Germany, Spain and Switzerland plan to phase out nuclear energy by 2030. France resumes aggressive fission policy; Poland and Romania expand theirs; EU frameworks will treat some nuclear weapons as sustainable. Nuclear energy is being overtaken by renewable energy around the world, but despite the safety risks and rising costs of new generation reactors, there is still no end in sight for nuclear energy, including in Europe. Cooperation within Europe and between Europe and third countries operates at several different levels.
The European Nuclear Education Network is a program that promotes educational and research collaboration across Europe. It covers all civil nuclear activities in the European Union and aims to provide a common market for nuclear materials, ensure the supply of nuclear fuel and ensure that nuclear materials do not deviate from their intended purpose. The Western European Nuclear Regulators Association (WENRA) is a network of core regulators from EU countries with nuclear power plants and Switzerland, with members from 17 countries. However, continuing concerns following the Chernobyl accident over two types of Russian nuclear reactors in Eastern Europe led the EU to demand their closure as part of EU accession negotiations with host countries.

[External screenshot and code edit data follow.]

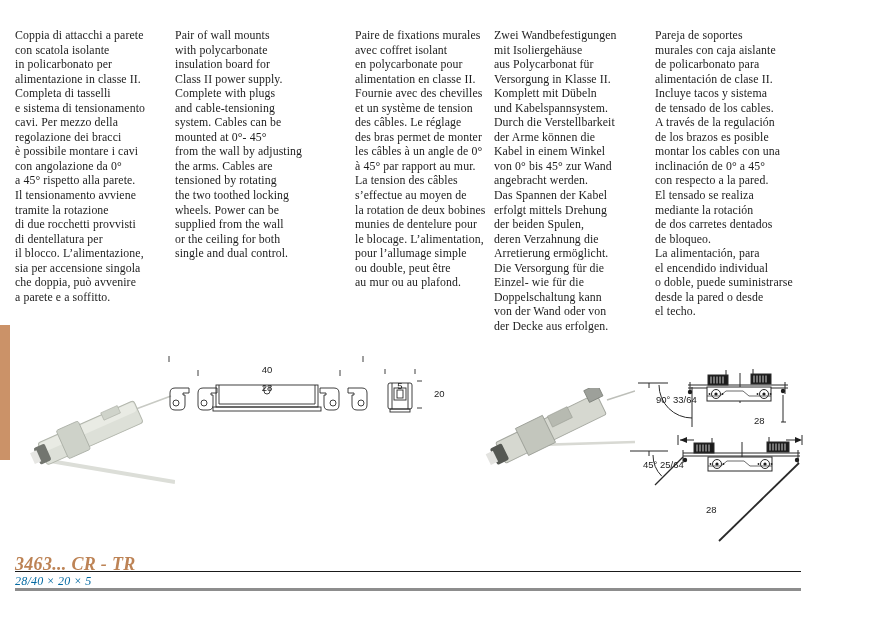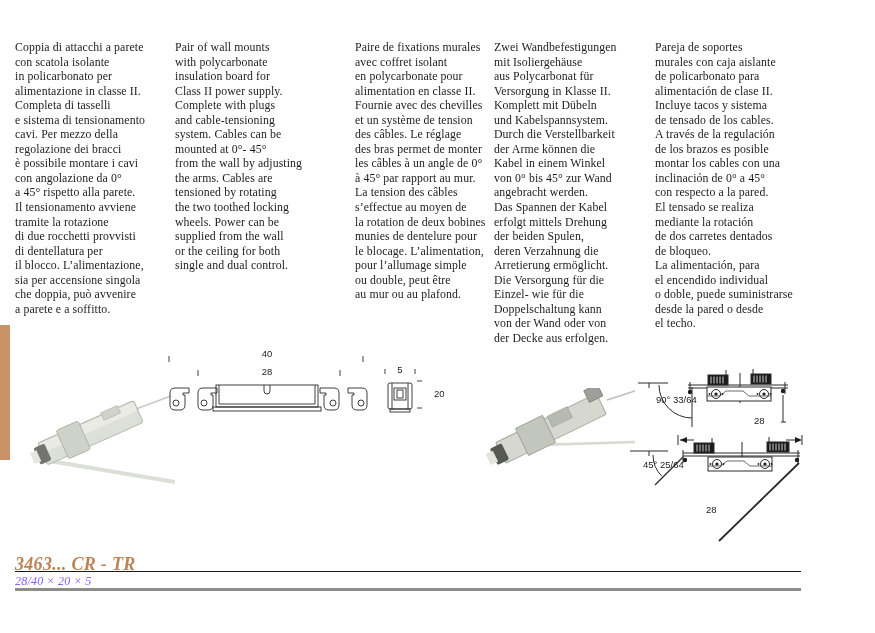"Coppia di attacchi a parete" .col { margin-top: 12px -> none }
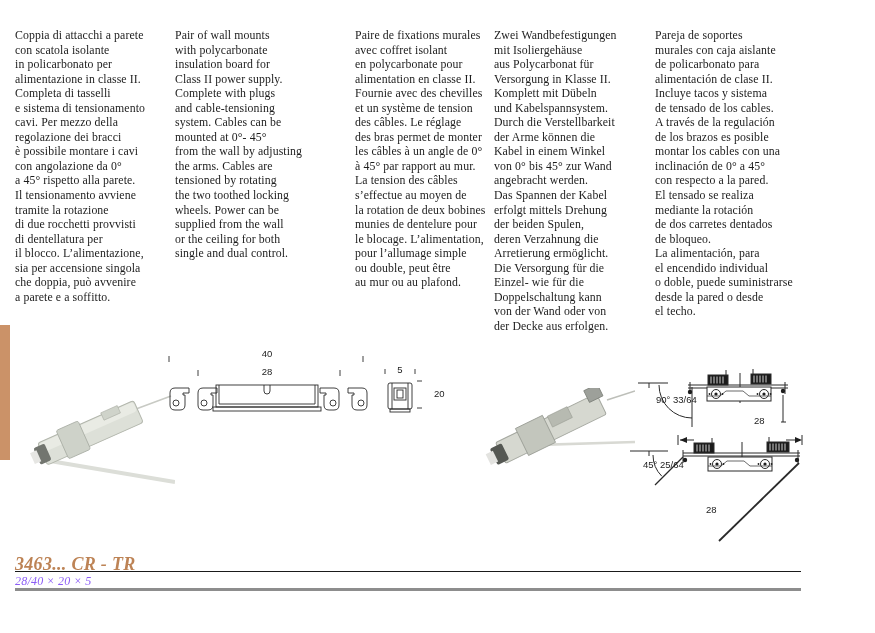"40" .dim-center { margin-top: none -> 16px }
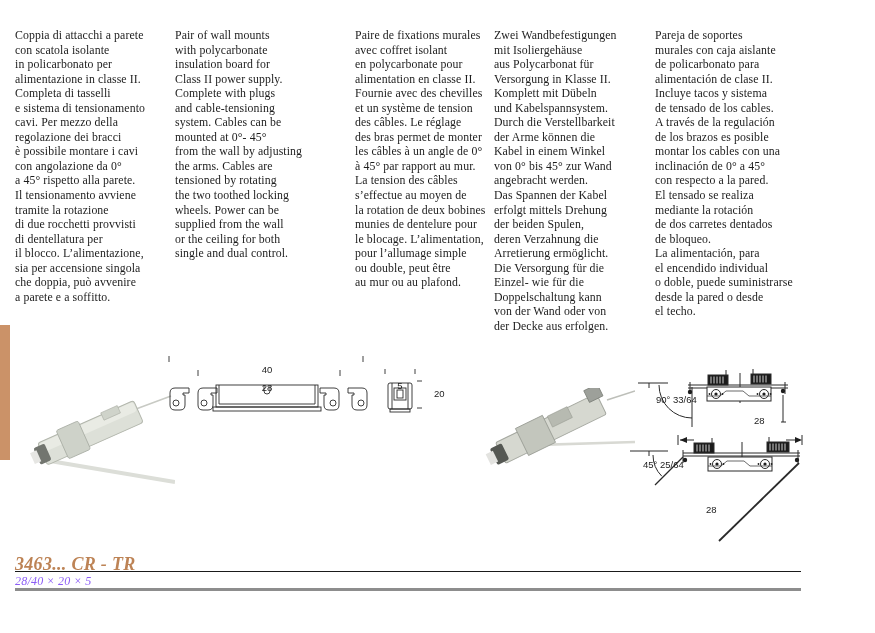"28/40 × 20 × 5" .footer-size { color: #8b5cf6 -> #0369a1 }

The only reason the problem of nuclear waste exists today is because some people prevented the construction of one type of nuclear power plant. The deficit in nuclear generation in the United Kingdom was covered by electricity from gas power plants and imports from Europe. EU industry association Foratom said the directive reinforces the role and independence of Europe's national regulators and supports agreed safety objectives for nuclear power plants, in line with recommendations from the Western European Nuclear Regulators Association (WENRA). Critics of Germany's nuclear plan have pointed to the contradiction of abandoning nuclear power while the country's coal-fired power plants continue to pump enormous quantities of carbon dioxide and deadly particles into the atmosphere.
The EU also supports nuclear safety through several agencies and programs, such as the TACIS (CIS States) and PHARE (Eastern Europe, including the Baltic States) programs and various funds. The IEA plan recommends keeping existing nuclear power plants in operation, while the EU plan makes no explicit reference to nuclear energy. That disaster, and concerns about the disposal of nuclear waste, also accelerated Germany's nuclear shutdown. It is important to take into account market failures and the need to protect against investment risks in order to create the necessary market conditions for investment in new nuclear construction projects in Europe.
The government of the Czech Republic also has plans to build at least two new nuclear reactors, while the Polish government wants to build the country's first nuclear reactor in a bid to move away from its heavy dependence on coal. It allows students to earn credits in a nuclear discipline outside their host country to obtain the additional qualification of the European Master of Science in Nuclear Engineering.